**EXERCISE GOAL:**
Pictures are to be omitted, and every entry below is to be restated exactly.

**Before-and-after change data:**
◇ ◇ ◇ ◇ ◇

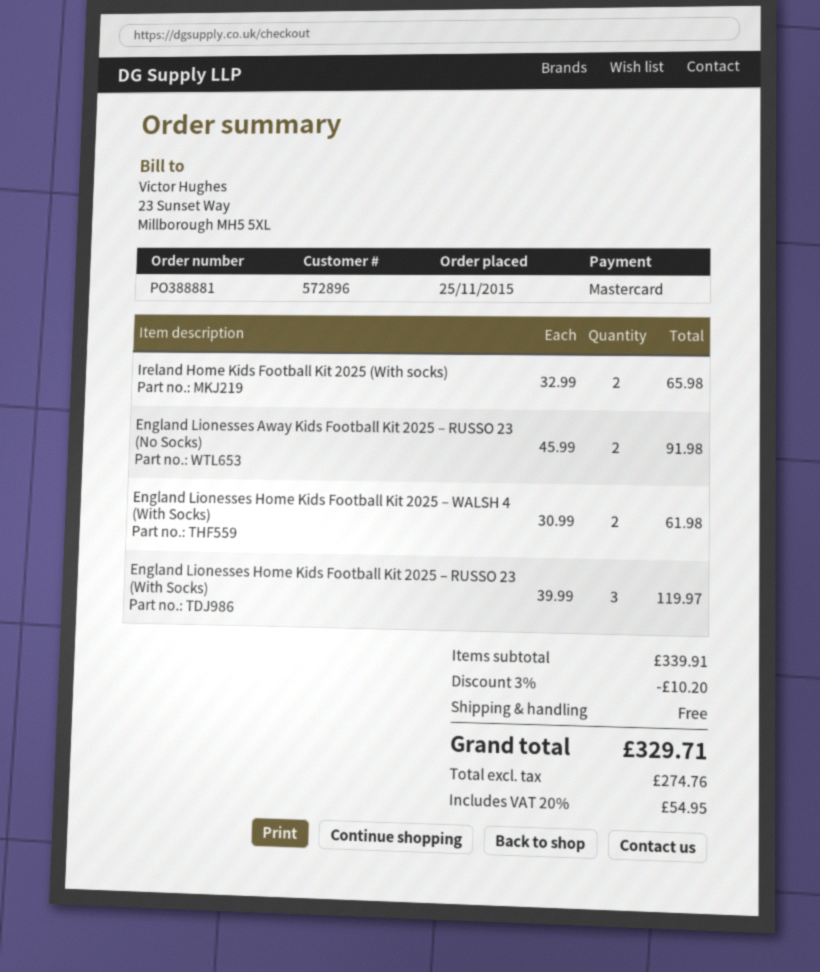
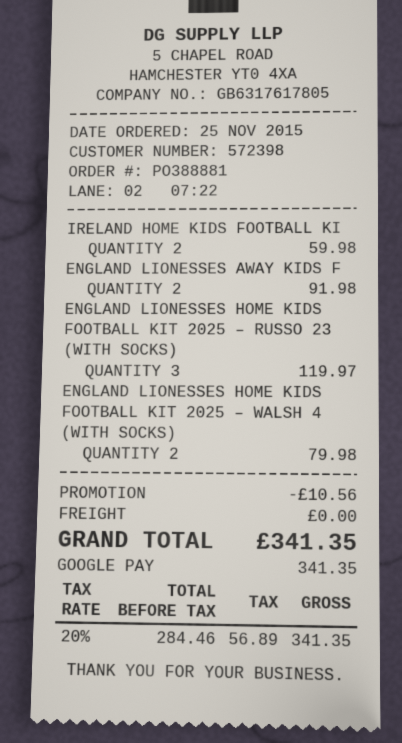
customer number: 572896 -> 572398
payment method: Mastercard -> Google Pay
Ireland Home Kids Football Kit 2025 (With socks): 2 for 65.98 -> 2 for 59.98
England Lionesses Home Kids Football Kit 2025 – WALSH 4 (With Socks): 2 for 61.98 -> 2 for 79.98
discount: 10.20 -> 10.56
net: 274.76 -> 284.46
tax: 20% = 54.95 -> 20% = 56.89
total: 329.71 -> 341.35

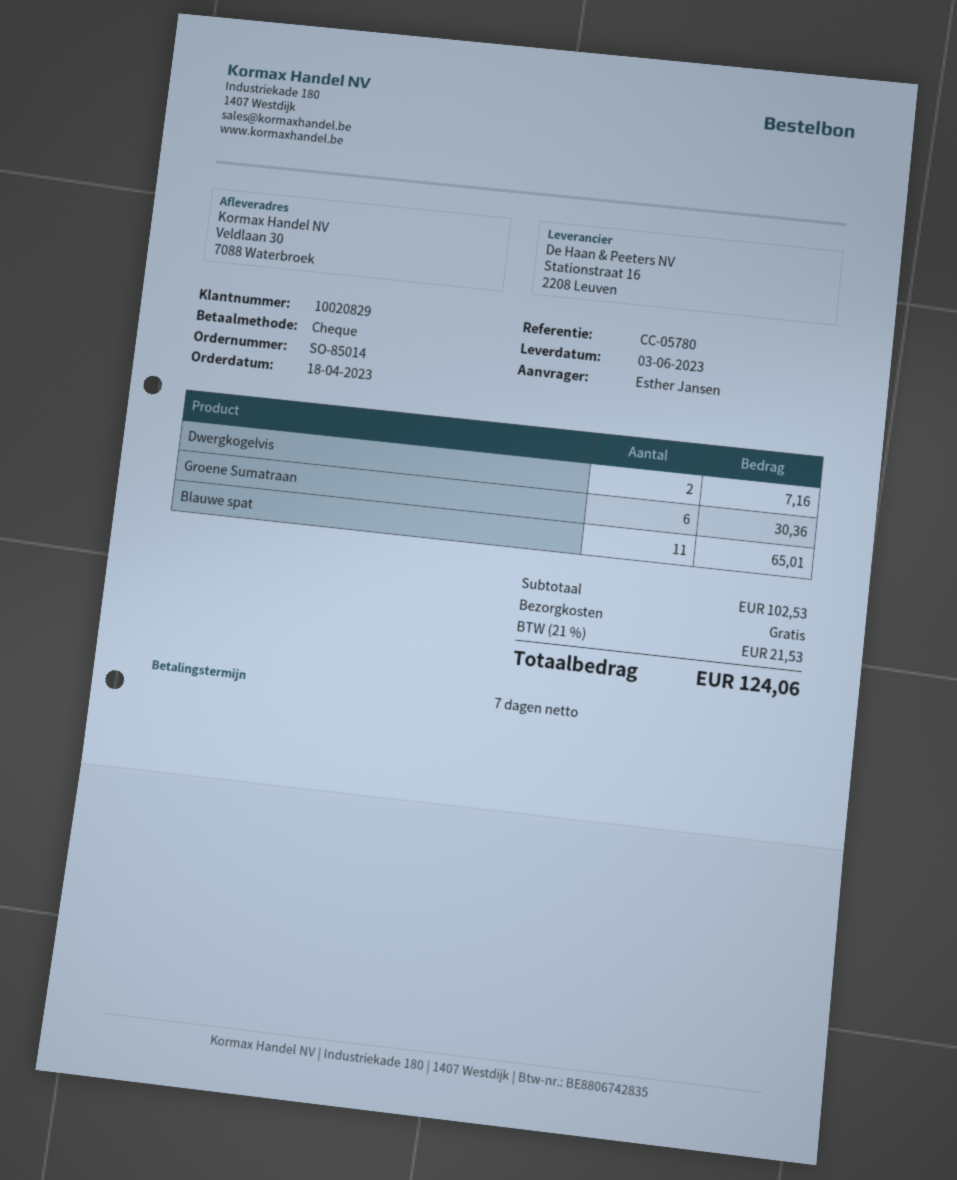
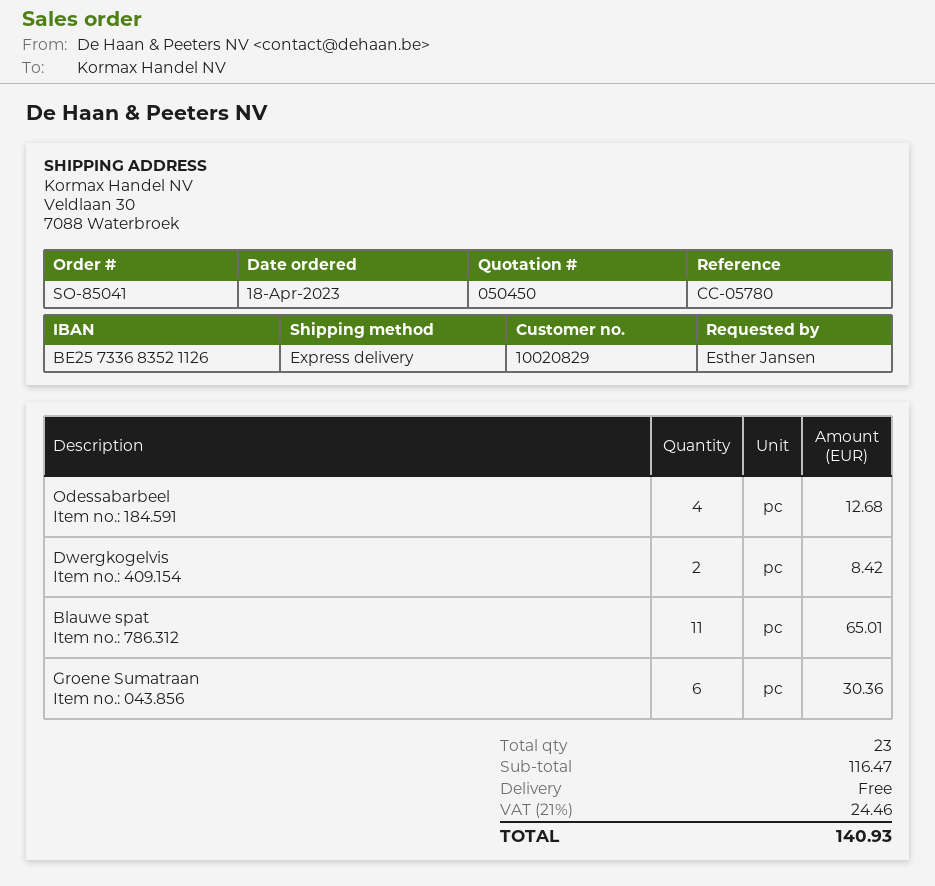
order number: SO-85014 -> SO-85041
Dwergkogelvis: 2 for 7.16 -> 2 for 8.42
Odessabarbeel: none -> 4 for 12.68
subtotal: 102.53 -> 116.47
tax: 21% = 21.53 -> 21% = 24.46
total: 124.06 -> 140.93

◇ ◇ ◇ ◇ ◇

**THE ANSWER:**
customer number: 572896 -> 572398
payment method: Mastercard -> Google Pay
Ireland Home Kids Football Kit 2025 (With socks): 2 for 65.98 -> 2 for 59.98
England Lionesses Home Kids Football Kit 2025 – WALSH 4 (With Socks): 2 for 61.98 -> 2 for 79.98
discount: 10.20 -> 10.56
net: 274.76 -> 284.46
tax: 20% = 54.95 -> 20% = 56.89
total: 329.71 -> 341.35

order number: SO-85014 -> SO-85041
Dwergkogelvis: 2 for 7.16 -> 2 for 8.42
Odessabarbeel: none -> 4 for 12.68
subtotal: 102.53 -> 116.47
tax: 21% = 21.53 -> 21% = 24.46
total: 124.06 -> 140.93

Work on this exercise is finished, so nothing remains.